* DATA EXCERPTS
____

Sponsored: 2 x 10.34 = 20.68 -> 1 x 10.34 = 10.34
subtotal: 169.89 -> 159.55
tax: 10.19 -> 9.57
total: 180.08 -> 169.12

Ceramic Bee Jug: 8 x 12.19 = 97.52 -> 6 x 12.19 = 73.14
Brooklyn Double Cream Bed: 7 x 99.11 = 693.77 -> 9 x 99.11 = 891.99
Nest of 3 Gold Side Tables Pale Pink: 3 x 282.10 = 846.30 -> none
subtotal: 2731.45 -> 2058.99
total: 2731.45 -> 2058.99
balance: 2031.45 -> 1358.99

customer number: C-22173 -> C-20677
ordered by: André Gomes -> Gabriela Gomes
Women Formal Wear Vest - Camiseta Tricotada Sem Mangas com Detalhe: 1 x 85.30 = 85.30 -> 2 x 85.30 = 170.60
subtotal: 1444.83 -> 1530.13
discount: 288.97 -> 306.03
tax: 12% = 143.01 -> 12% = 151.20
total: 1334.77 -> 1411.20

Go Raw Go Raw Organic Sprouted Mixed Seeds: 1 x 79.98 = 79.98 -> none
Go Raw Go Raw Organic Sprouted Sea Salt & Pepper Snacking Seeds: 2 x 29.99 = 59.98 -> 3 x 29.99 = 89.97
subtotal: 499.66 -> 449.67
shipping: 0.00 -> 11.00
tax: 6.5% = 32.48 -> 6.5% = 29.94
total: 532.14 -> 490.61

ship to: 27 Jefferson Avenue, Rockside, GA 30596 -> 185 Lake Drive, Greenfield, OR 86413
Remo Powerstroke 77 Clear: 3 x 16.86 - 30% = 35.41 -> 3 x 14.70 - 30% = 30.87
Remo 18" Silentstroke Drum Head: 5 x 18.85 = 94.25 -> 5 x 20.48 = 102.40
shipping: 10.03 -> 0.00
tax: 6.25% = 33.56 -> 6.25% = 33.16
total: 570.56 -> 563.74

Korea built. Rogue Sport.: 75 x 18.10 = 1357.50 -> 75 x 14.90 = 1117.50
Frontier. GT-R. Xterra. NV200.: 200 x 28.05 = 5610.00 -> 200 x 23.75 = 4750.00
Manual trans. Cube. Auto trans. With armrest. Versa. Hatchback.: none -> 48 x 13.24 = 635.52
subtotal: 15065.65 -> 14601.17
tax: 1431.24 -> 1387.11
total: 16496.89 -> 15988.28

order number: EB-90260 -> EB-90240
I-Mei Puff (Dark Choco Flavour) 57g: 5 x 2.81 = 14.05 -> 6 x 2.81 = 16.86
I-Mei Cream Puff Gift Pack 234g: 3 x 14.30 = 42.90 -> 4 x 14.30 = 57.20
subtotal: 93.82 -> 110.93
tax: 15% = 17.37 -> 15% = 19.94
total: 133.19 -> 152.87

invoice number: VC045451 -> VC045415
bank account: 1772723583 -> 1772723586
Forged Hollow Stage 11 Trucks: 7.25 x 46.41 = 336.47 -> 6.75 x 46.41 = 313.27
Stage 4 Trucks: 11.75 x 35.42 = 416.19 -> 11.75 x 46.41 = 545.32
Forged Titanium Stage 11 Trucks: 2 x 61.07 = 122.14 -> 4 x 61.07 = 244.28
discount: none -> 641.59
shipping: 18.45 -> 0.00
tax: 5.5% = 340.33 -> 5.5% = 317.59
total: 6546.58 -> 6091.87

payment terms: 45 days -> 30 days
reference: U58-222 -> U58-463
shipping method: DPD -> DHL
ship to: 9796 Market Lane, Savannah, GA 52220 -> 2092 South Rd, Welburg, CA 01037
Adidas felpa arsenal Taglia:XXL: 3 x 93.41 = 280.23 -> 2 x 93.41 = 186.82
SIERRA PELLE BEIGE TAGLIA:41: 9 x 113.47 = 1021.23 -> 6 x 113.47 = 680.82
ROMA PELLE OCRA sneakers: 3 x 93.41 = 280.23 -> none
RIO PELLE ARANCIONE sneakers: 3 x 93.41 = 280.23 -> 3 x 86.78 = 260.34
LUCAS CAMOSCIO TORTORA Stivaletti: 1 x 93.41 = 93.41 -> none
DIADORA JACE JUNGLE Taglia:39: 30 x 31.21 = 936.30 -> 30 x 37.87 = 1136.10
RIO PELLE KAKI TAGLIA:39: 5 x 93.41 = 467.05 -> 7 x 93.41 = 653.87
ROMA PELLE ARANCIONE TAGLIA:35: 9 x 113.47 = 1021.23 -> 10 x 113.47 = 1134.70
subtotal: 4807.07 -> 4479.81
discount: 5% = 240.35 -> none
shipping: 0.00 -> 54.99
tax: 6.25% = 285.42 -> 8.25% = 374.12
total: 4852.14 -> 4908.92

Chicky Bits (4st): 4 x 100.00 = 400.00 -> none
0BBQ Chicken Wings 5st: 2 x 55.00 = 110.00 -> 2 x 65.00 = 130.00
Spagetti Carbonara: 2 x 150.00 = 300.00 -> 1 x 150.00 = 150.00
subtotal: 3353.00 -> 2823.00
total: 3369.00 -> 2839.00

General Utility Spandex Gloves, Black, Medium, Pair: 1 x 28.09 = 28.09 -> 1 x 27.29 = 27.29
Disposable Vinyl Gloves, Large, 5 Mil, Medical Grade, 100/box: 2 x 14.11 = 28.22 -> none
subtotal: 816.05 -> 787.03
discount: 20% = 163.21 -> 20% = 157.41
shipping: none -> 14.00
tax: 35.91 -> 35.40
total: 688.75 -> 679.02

____

* ABOUT THIS TASK
Gather, from the listing above, every line carrying the word "Gloves".

* SOLUTION
General Utility Spandex Gloves, Black, Medium, Pair: 1 x 28.09 = 28.09 -> 1 x 27.29 = 27.29
Disposable Vinyl Gloves, Large, 5 Mil, Medical Grade, 100/box: 2 x 14.11 = 28.22 -> none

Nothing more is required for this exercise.